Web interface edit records

************

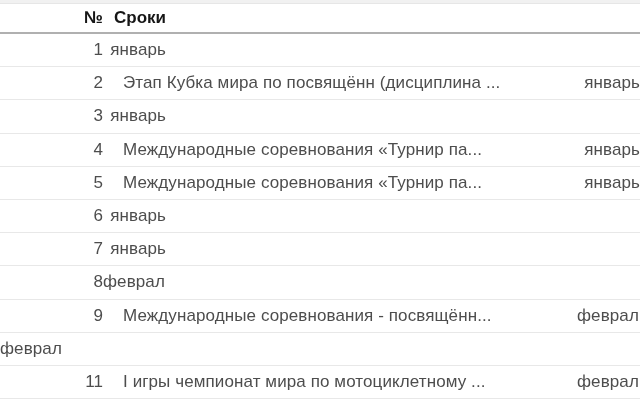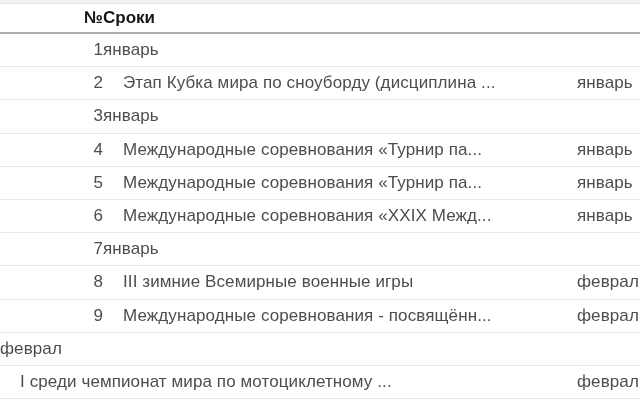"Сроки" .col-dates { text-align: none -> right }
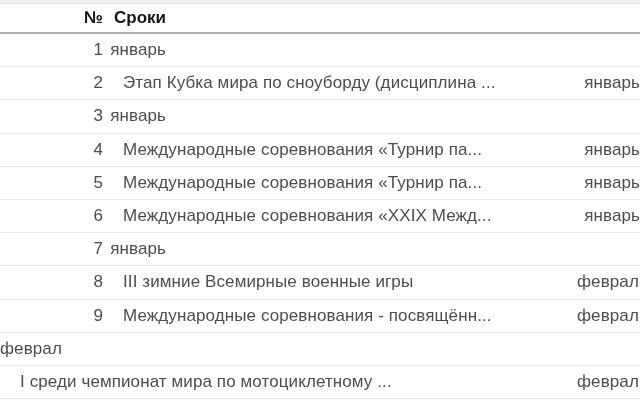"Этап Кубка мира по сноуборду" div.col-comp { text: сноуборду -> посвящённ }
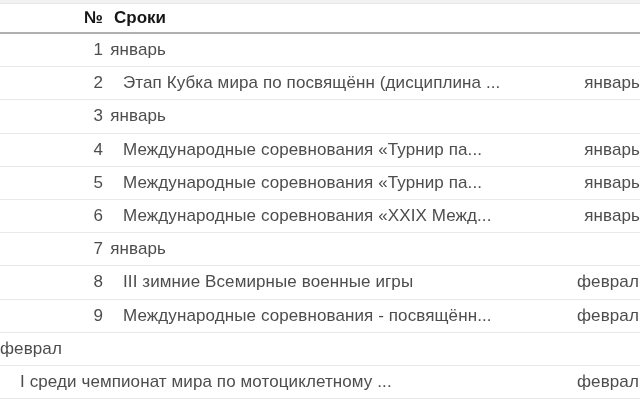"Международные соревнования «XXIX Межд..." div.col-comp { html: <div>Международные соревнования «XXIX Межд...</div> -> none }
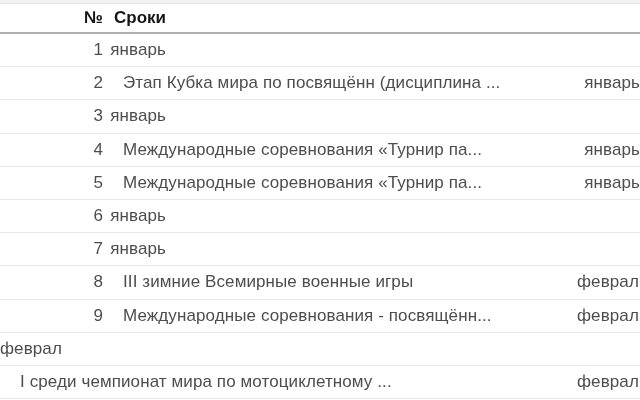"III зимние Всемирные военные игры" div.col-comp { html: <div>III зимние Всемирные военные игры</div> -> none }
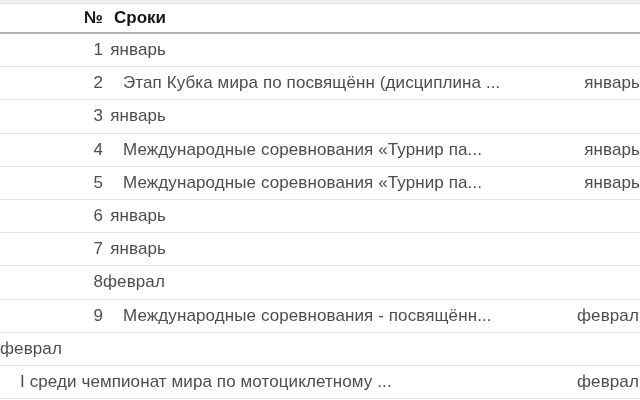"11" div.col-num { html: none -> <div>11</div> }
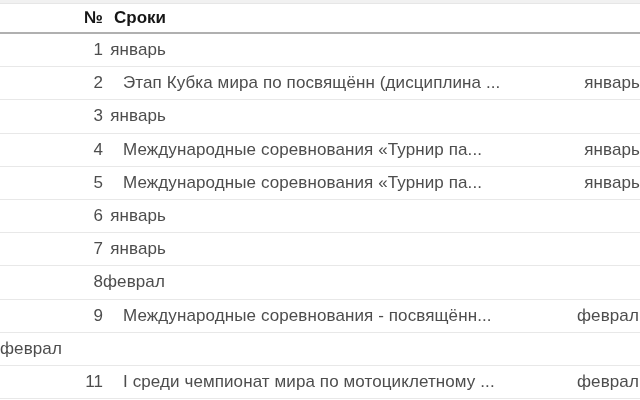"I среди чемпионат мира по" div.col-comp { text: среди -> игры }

************

◆ Task requirements
Reproduce precisely the lines of the entries above, from the one containing "html: <div>III зимние" through the final one, both ends included, and omit the pictures.

◆ Exercise output
"III зимние Всемирные военные игры" div.col-comp { html: <div>III зимние Всемирные военные игры</div> -> none }
"11" div.col-num { html: none -> <div>11</div> }
"I среди чемпионат мира по" div.col-comp { text: среди -> игры }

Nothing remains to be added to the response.